Installing coffea
Quick start
To try coffea now, without installing anything, you can experiment with our hosted tutorial notebooks.
Platform support
Coffea is a python package distributed via PyPI. A python installation is required to use coffea. Python version 3.6 or newer is required.
All functional features in each supported python version are routinely tested. You can see the python version you have installed by typing the following at the command prompt:
>>> python --version
or, in some cases, if both python 2 and 3 are available, you can find the python 3 version via:
>>> python3 --version
coffea core functionality is routinely tested on Windows, Linux and MacOS. All Local executors are tested against all three platforms, however the Distributed executors are not routinely tested on Windows.
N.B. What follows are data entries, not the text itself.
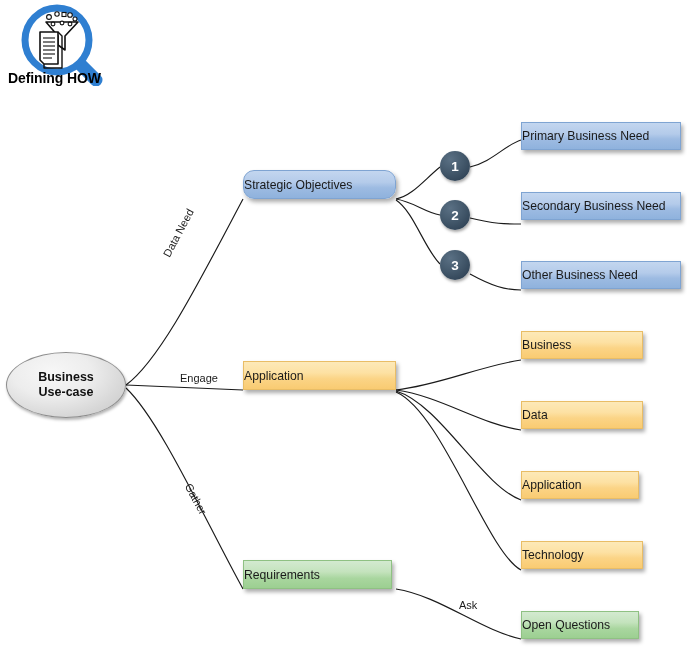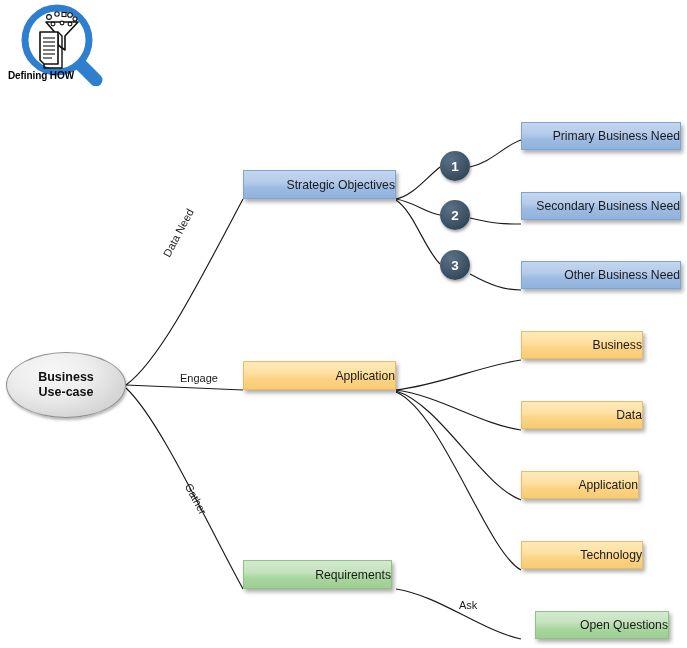--- a/index.html
+++ b/index.html
@@ -48,7 +48,7 @@
     position: absolute;
     left: 0px;
     top: 68px;
-    font-size: 10px;
+    font-size: 14px;
     font-weight: bold;
     color: #000000;
     letter-spacing: -0.1px;

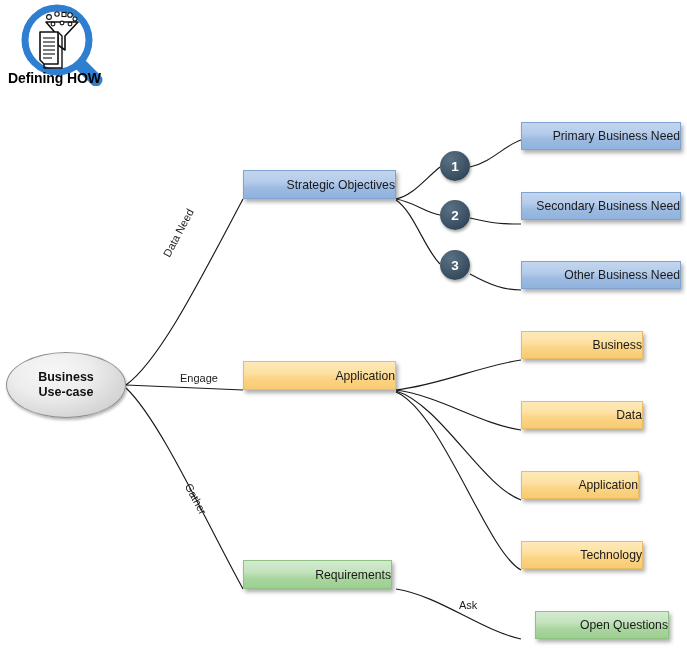--- a/index.html
+++ b/index.html
@@ -85,7 +85,7 @@
     box-sizing: border-box;
     display: flex;
     align-items: center;
-    justify-content: flex-end;
+    justify-content: flex-start;
     font-size: 12.2px;
     color: #1a1a1a;
     box-shadow: 2px 3px 4px rgba(0,0,0,0.33);

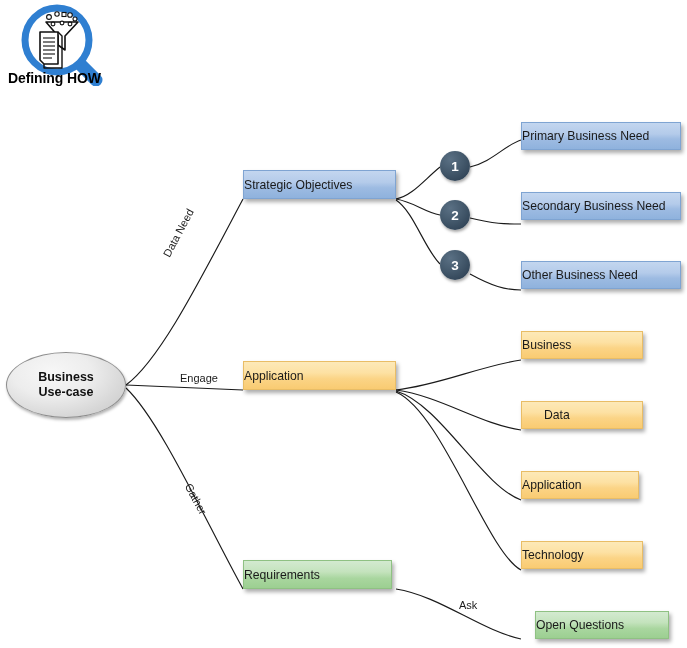--- a/index.html
+++ b/index.html
@@ -206,7 +206,7 @@
   <div class="edge-label" style="left:188px; top:478px; transform: rotate(62deg);">Gather</div>
   <div class="edge-label" style="left:459px; top:599px;">Ask</div>
 
-  <div class="node blue" style="left:243px; top:170px; width:153px; height:29px;">
+  <div class="node blue" style="left:243px; top:170px; width:153px; height:29px;border-radius:11px;">
     <span>Strategic Objectives</span>
   </div>
 

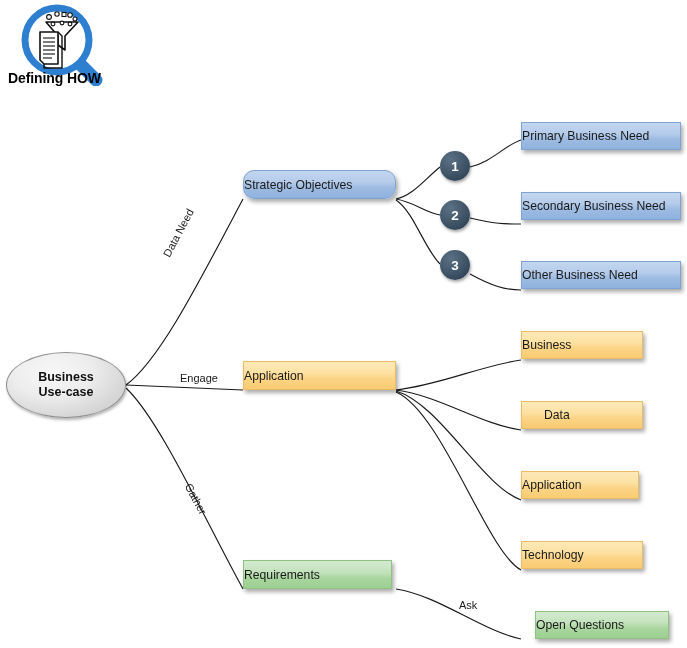--- a/index.html
+++ b/index.html
@@ -235,7 +235,7 @@
   <div class="node yellow" style="left:521px; top:331px; width:122px; height:28px;">
     <span>Business</span>
   </div>
-  <div class="node yellow" style="left:521px; top:401px; width:122px; height:28px;padding-left:22px;">
+  <div class="node yellow" style="left:521px; top:401px; width:122px; height:28px;">
     <span>Data</span>
   </div>
   <div class="node yellow" style="left:521px; top:471px; width:118px; height:28px;">

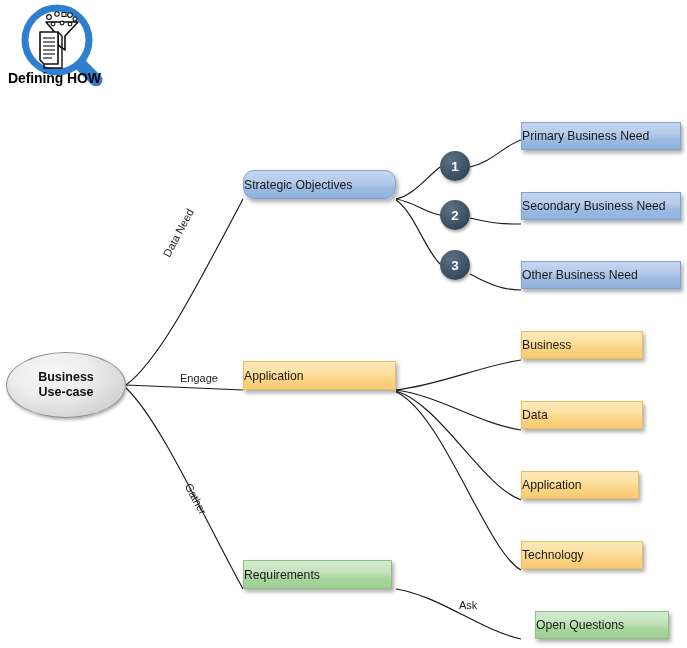--- a/index.html
+++ b/index.html
@@ -245,7 +245,7 @@
     <span>Technology</span>
   </div>
 
-  <div class="node green" style="left:535px; top:611px; width:134px; height:28px;">
+  <div class="node green" style="left:521px; top:611px; width:118px; height:28px;">
     <span>Open Questions</span>
   </div>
Coffea starts from v0.5.0 in the PyPI repository since before v0.5.0 it was hosted as fnal-column-analysis-tools. If you are still using fnal-column-analysis-tools, please move to coffea!
Install coffea
To install coffea, there are several mostly-equivalent options:
install coffea system-wide using
pip install coffea
;if you do not have administrator permissions, install as local user with
pip install --user coffea
;if you prefer to not place coffea in your global environment, you can set up a Virtual environment;
if you use Conda, simply
conda install coffea
;or, if you like to use containers, see Pre-built images below.
To update a previously installed coffea to a newer version, use: pip install --upgrade coffea
Although not required, it is recommended to also install Jupyter, as it provides a more interactive development environment.
The installation procedure is essentially identical as above: pip install jupyter
. (If you use conda, conda install jupyter
is a better option.)
In rare cases, you may find that the pip
executable in your path does not correspond to the same python installation as the python
executable. This is a sign of a broken python environment. However, this can be bypassed by using the syntax python -m pip ...
in place of pip ...
.
Install optional dependencies
Coffea supports several optional components that require additional package installations.
In particular, all of the Distributed executors require additional packages.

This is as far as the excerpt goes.